Lorsque la CNT sort du Congrès de Saragosse en mai 1936, il semblait que les débats internes sur l’application de l’idéologie à la réalité espagnole concrète avaient été définitivement clos. Lors de ce congrès, le plus important, au niveau théorique, fût la Déclaration du Concept Confédéral du Communisme Libertaire. Dans ce document était tracée une ébauche de ce que devrait être une société régie par les principes anarchistes.

L’ambiance générale, au printemps 1936, était celle d’une forte contestation sociale à tous les niveaux et les esprits étaient certainement très exaltés. La possibilité d’une révolution n’était nullement une chimère. Les théoriciens de l’anarchisme, comme Christian Cornelissen, Isaac Puente, Valeriano Orobón Fernández ou Diego Abad de Santillán ébauchaient depuis des années des modèles de société communiste libertaire sans parvenir à tomber d’accord. A Saragosse on misa sur un modèle de communisme libertaire davantage fondé sur les idées d’Isaac Puente que sur celles des autres.

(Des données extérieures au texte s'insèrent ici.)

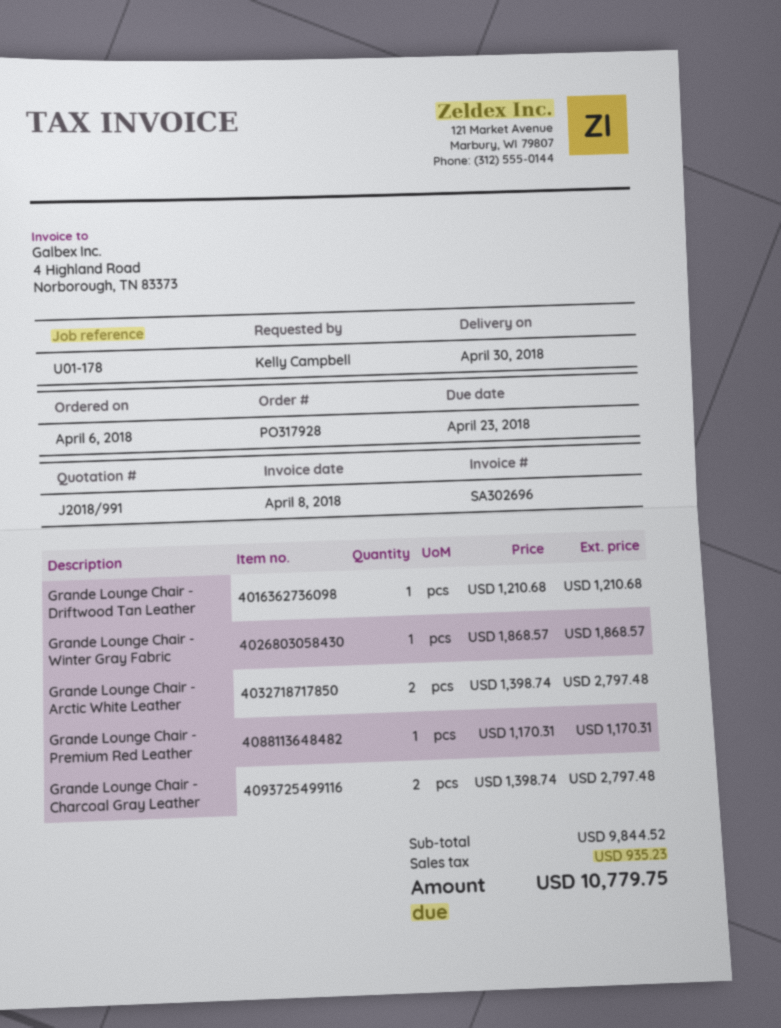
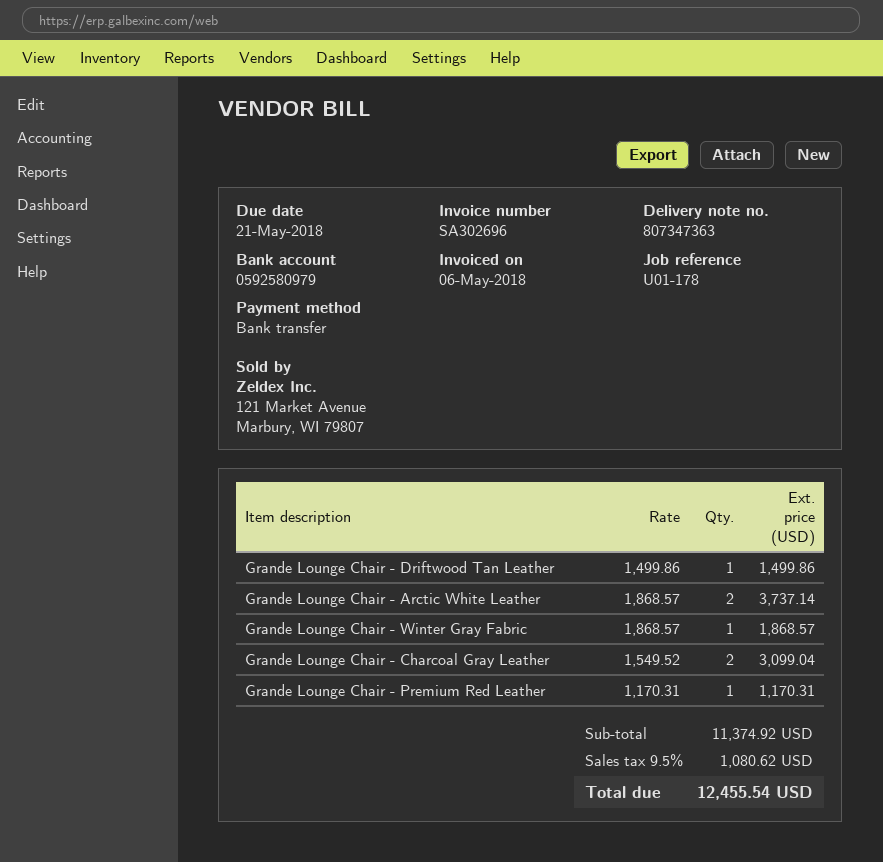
invoice date: 2018-04-08 -> 2018-05-06
due date: 2018-04-23 -> 2018-05-21
Grande Lounge Chair - Driftwood Tan Leather: 1 x 1210.68 = 1210.68 -> 1 x 1499.86 = 1499.86
Grande Lounge Chair - Arctic White Leather: 2 x 1398.74 = 2797.48 -> 2 x 1868.57 = 3737.14
Grande Lounge Chair - Charcoal Gray Leather: 2 x 1398.74 = 2797.48 -> 2 x 1549.52 = 3099.04
subtotal: 9844.52 -> 11374.92
tax: 935.23 -> 1080.62
total: 10779.75 -> 12455.54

Les caractéristiques générales étaient l’abolition de la propriété privée et l’instauration de communes comme éléments fondamentaux de la nouvelle société. Au niveau industriel, chaque centre de production se doterait d’un conseil technico-administratif nommé en assemblée par le personnel de l’entreprise. Ils se coordonneraient avec d’autres centres au moyen des fédérations d’industrie, lesquelles, en 1936 étaient très peu développées. Dans la description, le rôle des syndicats n’est, dès lors, pas clair et il est sous-entendu qu’ils se dissoudraient dès que le communisme libertaire serait atteint.

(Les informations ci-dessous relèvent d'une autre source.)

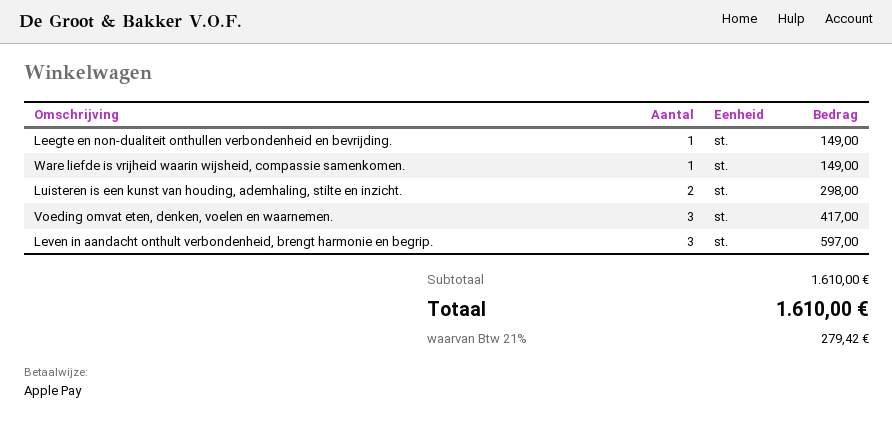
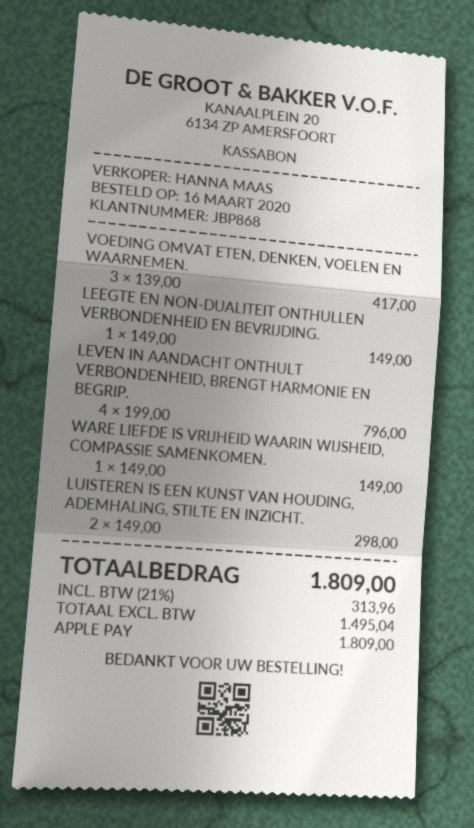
Leven in aandacht onthult verbondenheid, brengt harmonie en begrip.: 3 for 597.00 -> 4 for 796.00
tax: 21% = 279.42 -> 21% = 313.96
total: 1610.00 -> 1809.00

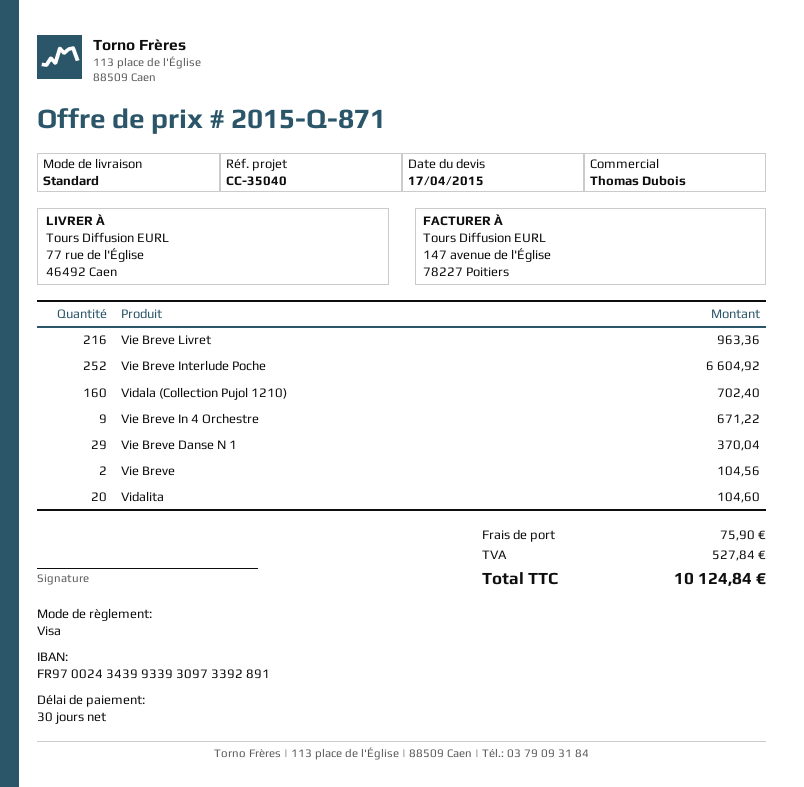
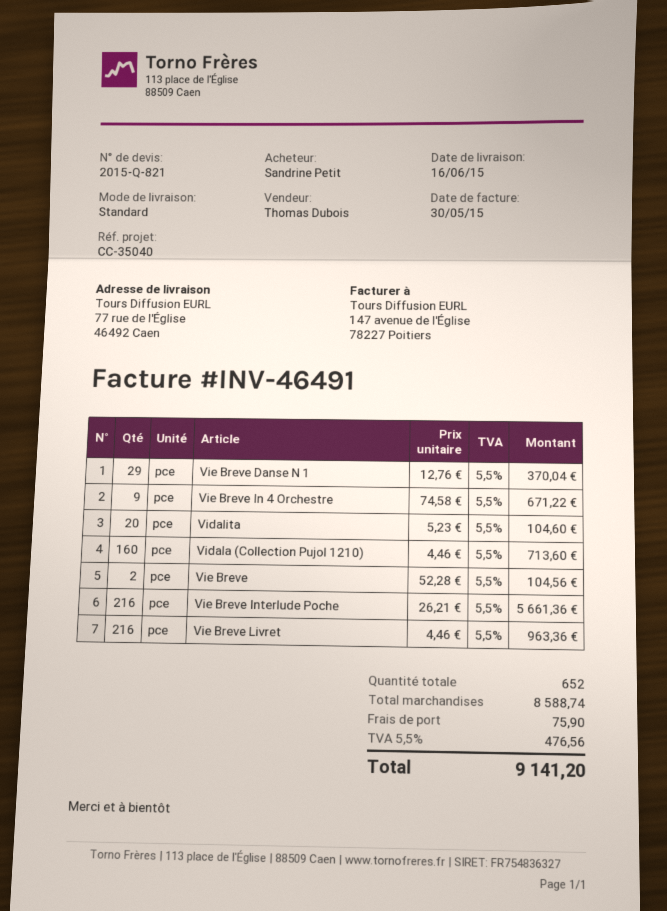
quote number: 2015-Q-871 -> 2015-Q-821
Vie Breve Interlude Poche: 252 for 6604.92 -> 216 for 5661.36
Vidala (Collection Pujol 1210): 160 for 702.40 -> 160 for 713.60
tax: 527.84 -> 476.56
total: 10124.84 -> 9141.20

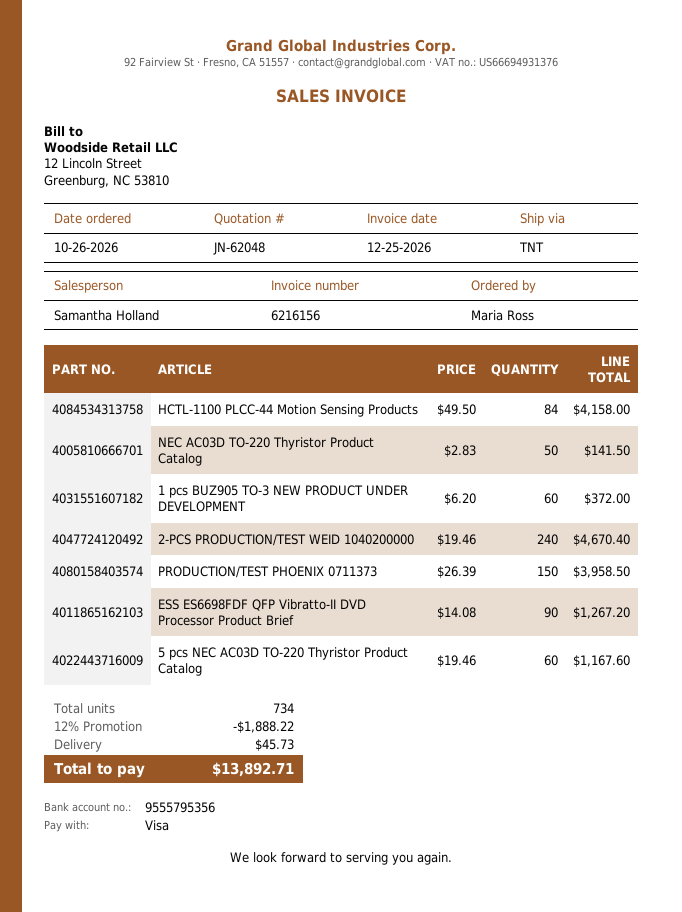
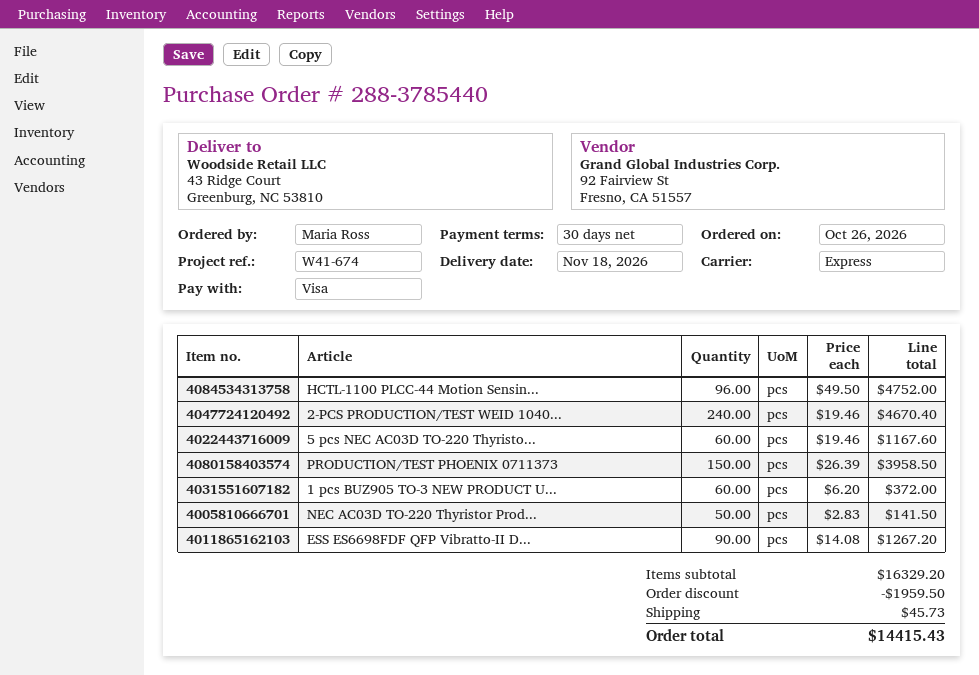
shipping method: TNT -> express
HCTL-1100 PLCC-44 Motion Sensing Products: 84 x 49.50 = 4158.00 -> 96 x 49.50 = 4752.00
discount: 1888.22 -> 1959.50
total: 13892.71 -> 14415.43

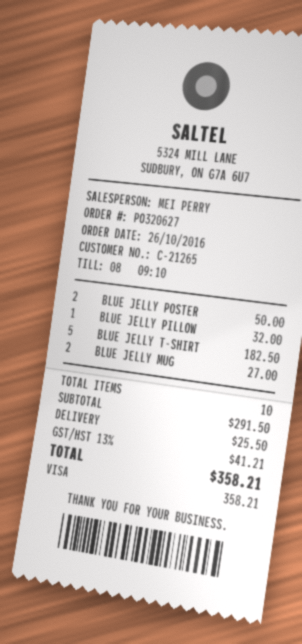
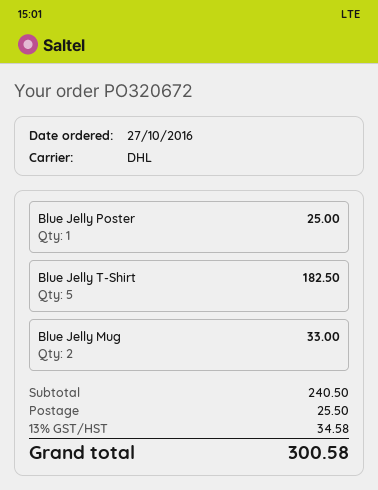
order number: PO320627 -> PO320672
order date: 2016-10-26 -> 2016-10-27
BLUE JELLY POSTER: 2 for 50.00 -> 1 for 25.00
BLUE JELLY PILLOW: 1 for 32.00 -> none
BLUE JELLY MUG: 2 for 27.00 -> 2 for 33.00
subtotal: 291.50 -> 240.50
tax: 13% = 41.21 -> 13% = 34.58
total: 358.21 -> 300.58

Quelques secteurs, tels que l’enseignement, les transports, le bâtiment, entre autres, échapperaient à la planification industrielle générale et relèveraient des domaines locaux ou communaux.

L’échelon de base, comme on l’a dit, serait la commune laquelle devrait se confédérer territorialement en une Confédération Ibérique de Communes Autonomes Libertaires. Tel serait l’organisme qui se substituerait à l’État au niveau administratif. Les communes se chargeraient de régler les problèmes relatifs à la vie quotidienne de façon démocratique, de bas en haut, en prenant toujours en compte les intérêts des personnes concernées.

Quant à la distribution, le Congrès de Saragosse n’accepta pas le principe kropotkinien de « la prise sur le tas ». Il opta, en revanche, pour une charte du producteur et du consommateur lesquels devraient gérer les communes au moyen de bons d’achat. Il faut remarquer que la figure de la coopérative n’est pas même mentionnée.

A cette époque, le trentisme avait été muselé. Il s’inclina devant cette décision du mouvement syndical libertaire. Il soutenait également la proposition de la CNT d’entamer un rapprochement avec l’UGT pour constituer une alliance syndicale de type révolutionnaire. Pour les syndicats trentistes d’Opposition, l’important fût de réintégrer dans la centrale anarcho-syndicale.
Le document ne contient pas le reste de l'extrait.